A high-severity vulnerability has been identified in multiple Talemy Spirit products, allowing for Local File Inclusion (LFI). An unauthenticated attacker could exploit this flaw to read sensitive files from the underlying server, potentially exposing confidential data, system configurations, and user credentials. This exposure could lead to further system compromise and significant data breaches.

The vulnerability exists due to an improper control of filenames used in PHP's include or require statements. An attacker can manipulate an input parameter, likely a URL parameter, to specify a local file path on the server. The application fails to properly sanitize this input, causing it to include and potentially execute or display the contents of the specified file. For example, an attacker could use directory traversal sequences (../) to access files outside of the web root, such as /etc/passwd or application configuration files containing database credentials.

This vulnerability is rated as High severity with a CVSS score of 7.5. Successful exploitation could lead to the disclosure of highly sensitive information, including intellectual property, customer data, and system credentials. This data leakage can result in significant financial loss, reputational damage, and potential regulatory fines for non-compliance with data protection standards. If an attacker can leverage this LFI to read files that enable further attacks (e.g., private keys, session files), it could serve as a pivot point for a full system compromise.

Immediate Action:

• Apply Patches: Immediately apply the security updates provided by Talemy Spirit across all affected products to permanently resolve the vulnerability.
• Monitor and Review: Actively monitor for exploitation attempts by reviewing web server access logs and application logs for suspicious patterns indicative of LFI attacks.

Proactive Monitoring:

• Log Analysis: Search web server logs for directory traversal patterns (e.g., ../, ..%2F), requests for common sensitive files (e.g., /etc/passwd, wp-config.php, web.config), and the use of PHP wrappers like php://filter.
• IDS/IPS: Ensure Intrusion Detection/Prevention Systems are updated with signatures that can detect and block LFI attempts.
• File Integrity Monitoring (FIM): Use FIM on critical system and application files to detect any unauthorized changes that could result from a chained attack.

Compensating Controls:

• Web Application Firewall (WAF): Implement a WAF with a robust ruleset to filter malicious requests containing directory traversal sequences and other LFI payloads.
• Input Validation: If possible, implement stricter input validation at the application or reverse proxy level to ensure that user-supplied data for file operations does not contain path-related characters.
• Harden Permissions: Restrict the web server's file system permissions to the bare minimum required for operation, preventing it from accessing sensitive system files outside of the web root directory.

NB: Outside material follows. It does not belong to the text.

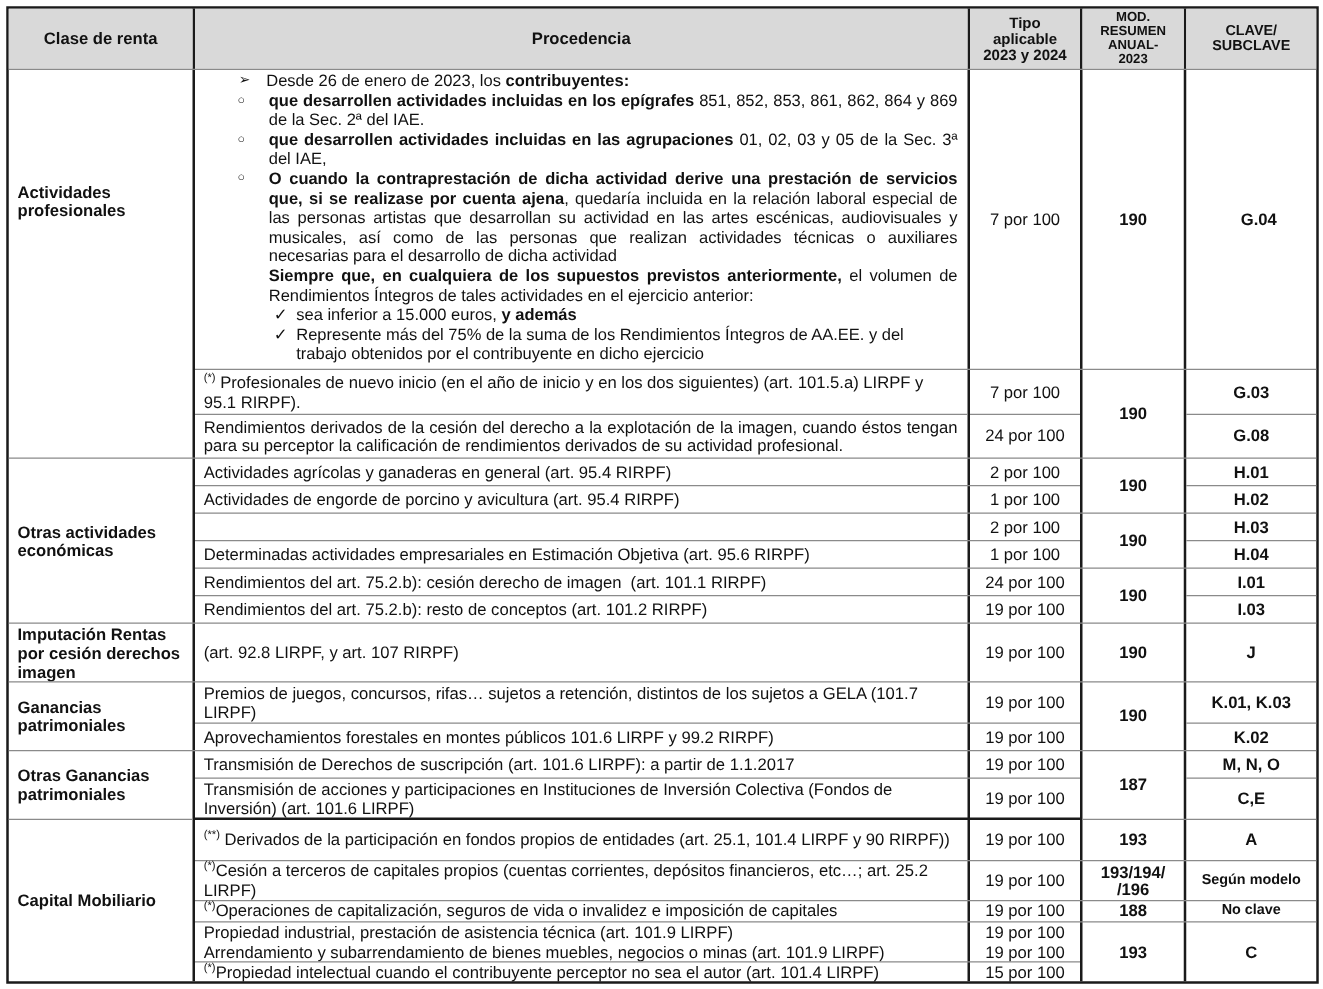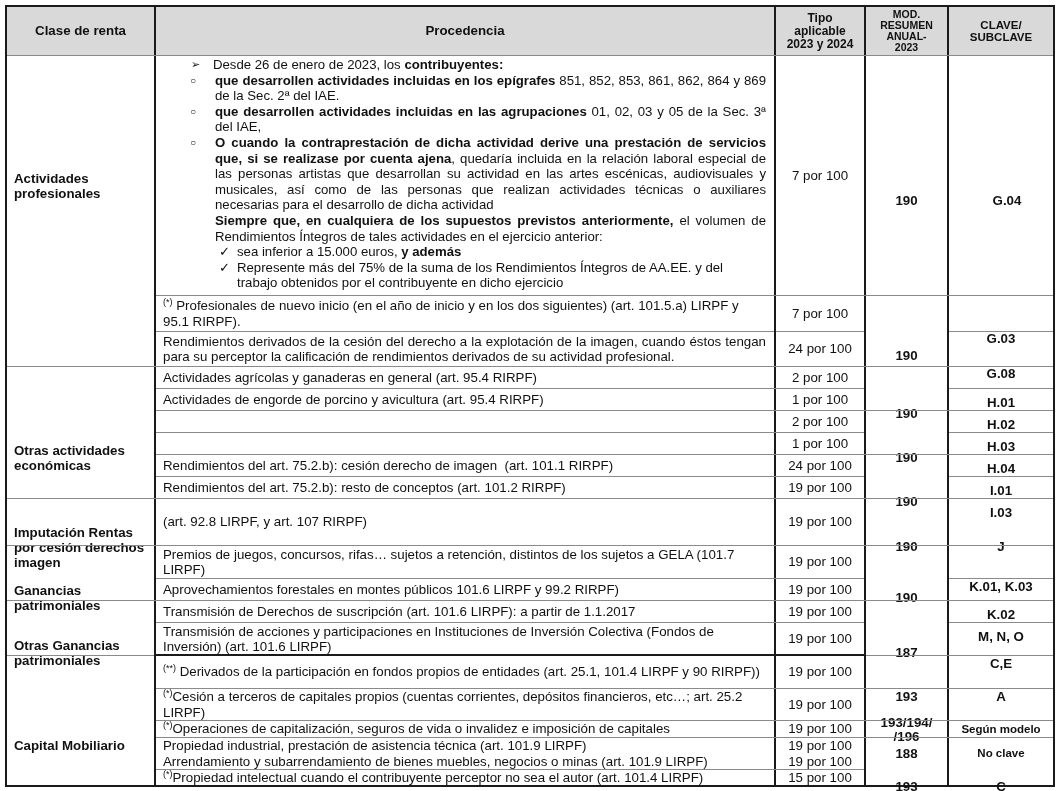"Actividades profesionales" .bold { margin-top: 25px -> none }
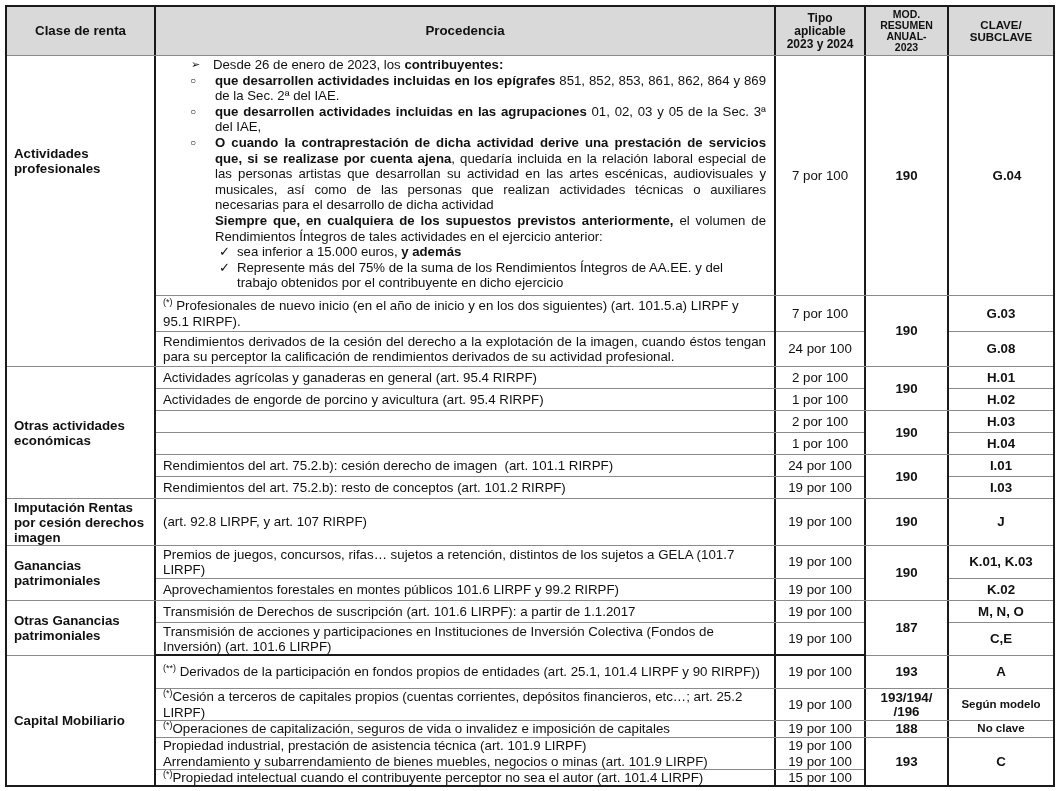"Determinadas actividades empresariales" div.cell { html: none -> <div> <span>Determinadas actividades empresariales en Estimación Objetiva (art. 95.6 RIRPF)</span> </div> }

Public Exploit Available: false

Given the high severity (CVSS 7.5) and the critical nature of information disclosure vulnerabilities, it is strongly recommended that organizations prioritize the immediate application of vendor-supplied patches. While there is no current evidence of active exploitation, vulnerabilities of this type are frequently targeted by attackers. If immediate patching is not feasible, implement the recommended compensating controls, such as deploying a WAF and hardening file permissions, to reduce the attack surface while planning for a swift patching cycle.